**TASK BRIEF**.
Filter the listing below, keeping only the lines with the word "always".

**PROVIDED ENTRIES**.
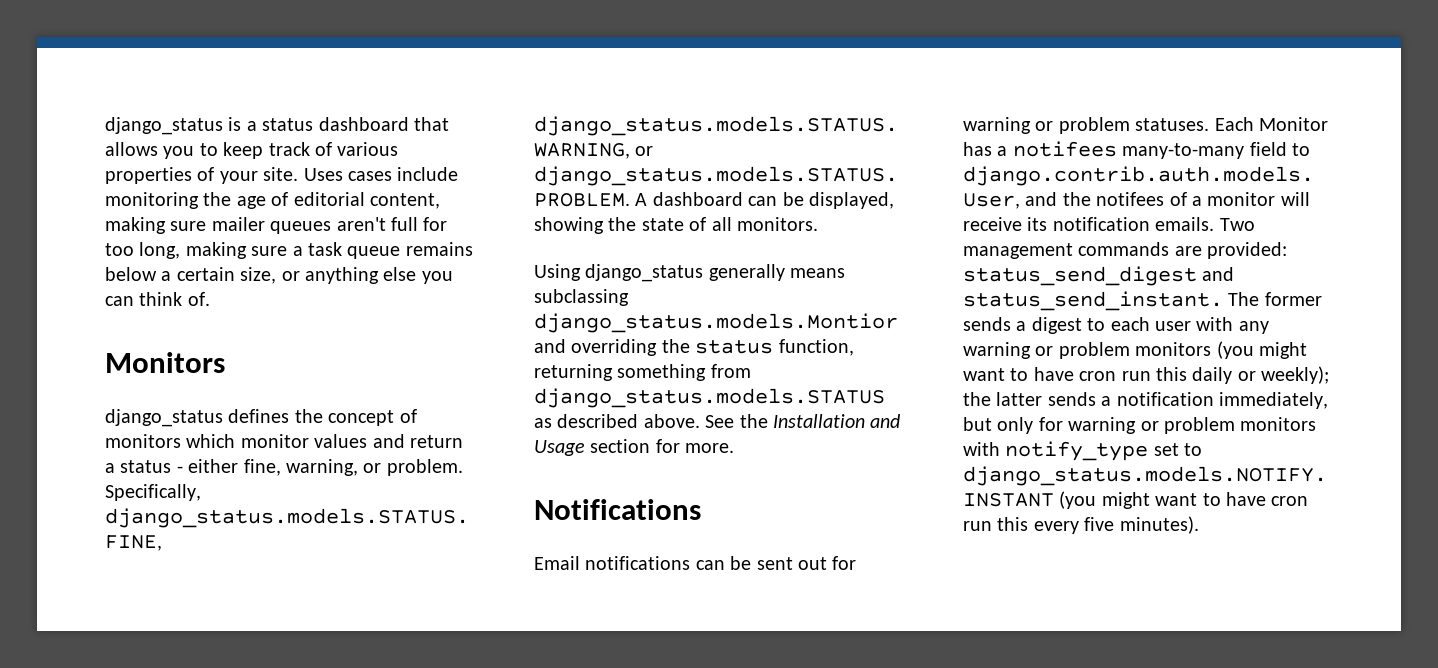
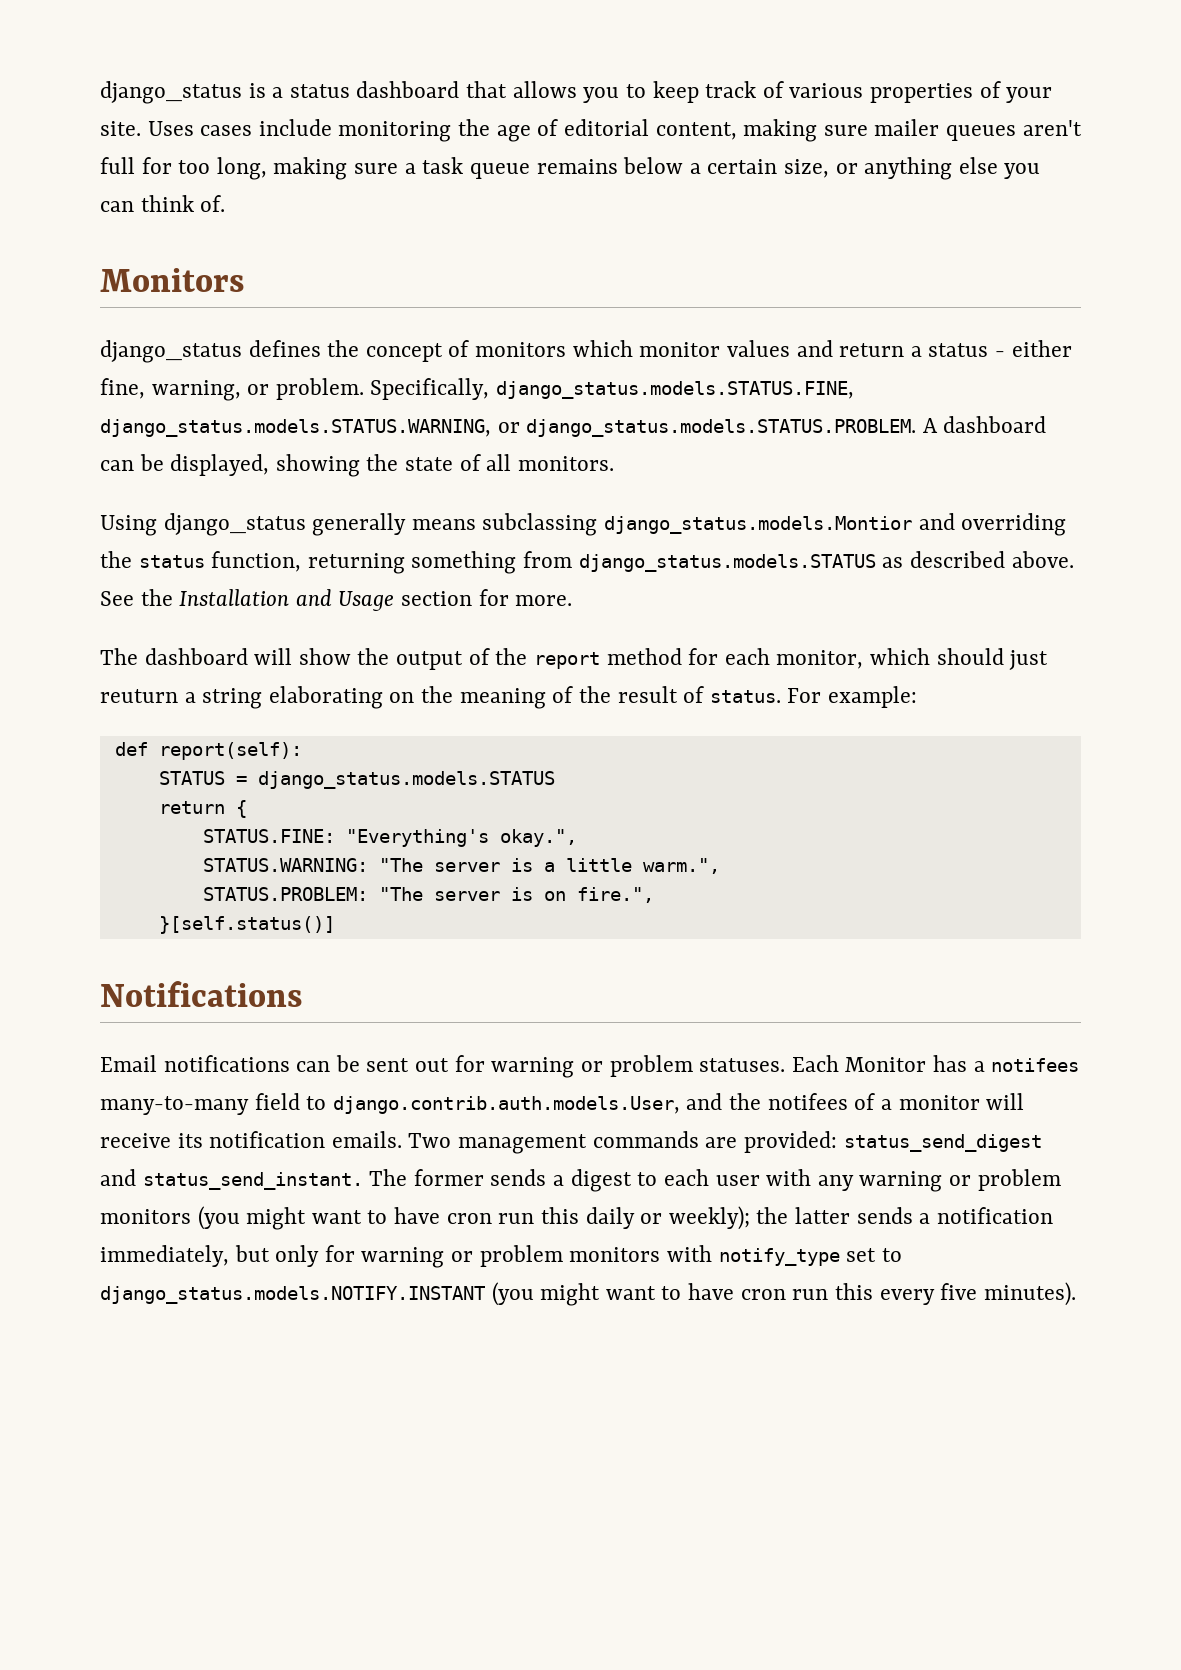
(735, 448) none -> [100,648,1049,670] [100,686,917,709] [114,742,302,760] [158,771,555,789] [158,800,247,818] [202,829,577,847] [202,858,720,874] [202,887,654,903] [158,916,335,934] // The dashboard will show the output of the report method for each monitor, which should just reuturn a string elaborating on the meaning of the result of status. For example: // def report(self): // STATUS = django_status.models.STATUS // return { // STATUS.FINE: "Everything's okay.", // STATUS.WARNING: "The server is a little warm.", // STATUS.PROBLEM: "The server is on fire.", // }[self.status()]

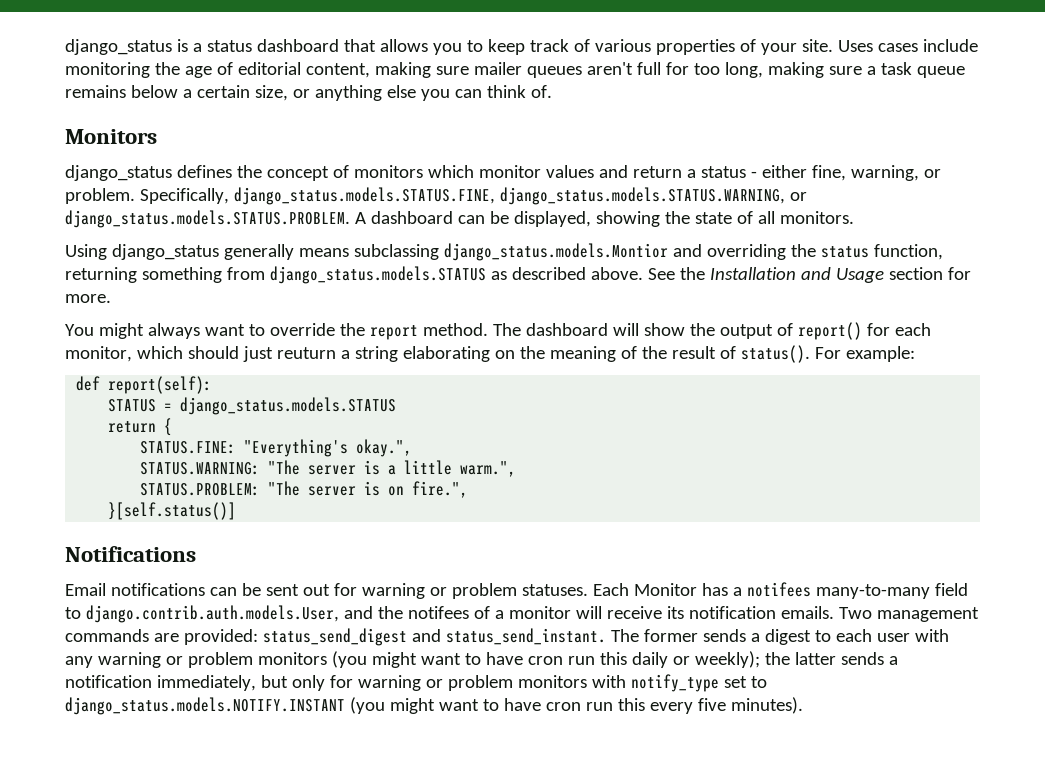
(573, 600) none -> [65,323,488,340] You might always want to override the report method.
[495,648,682,669] the report method -> [797,322,862,340] report()
[709,690,781,703] status. -> [740,345,810,363] status().

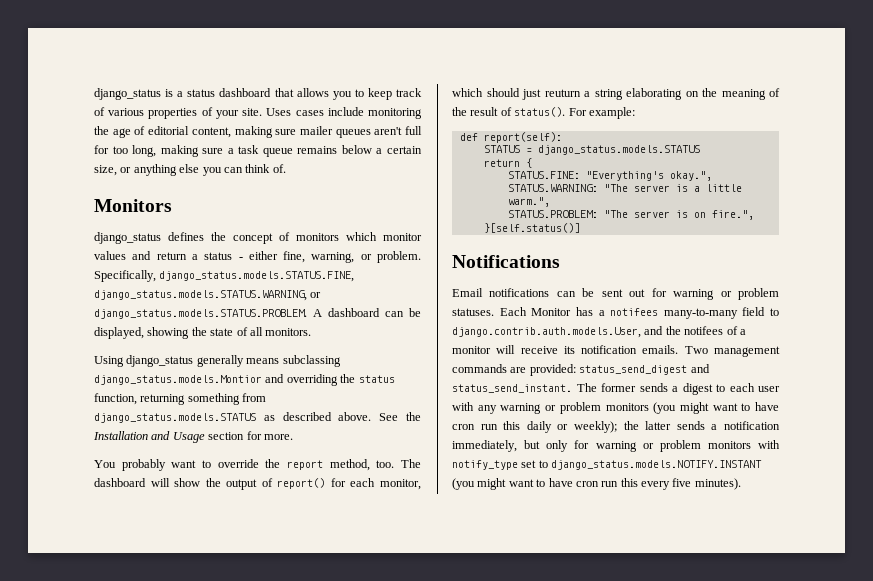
[98,323,200,339] might always -> [121,459,166,471] probably
[422,323,488,336] method. -> [329,459,395,471] method, too.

**PROBLEM SOLUTION**.
(573, 600) none -> [65,323,488,340] You might always want to override the report method.
[98,323,200,339] might always -> [121,459,166,471] probably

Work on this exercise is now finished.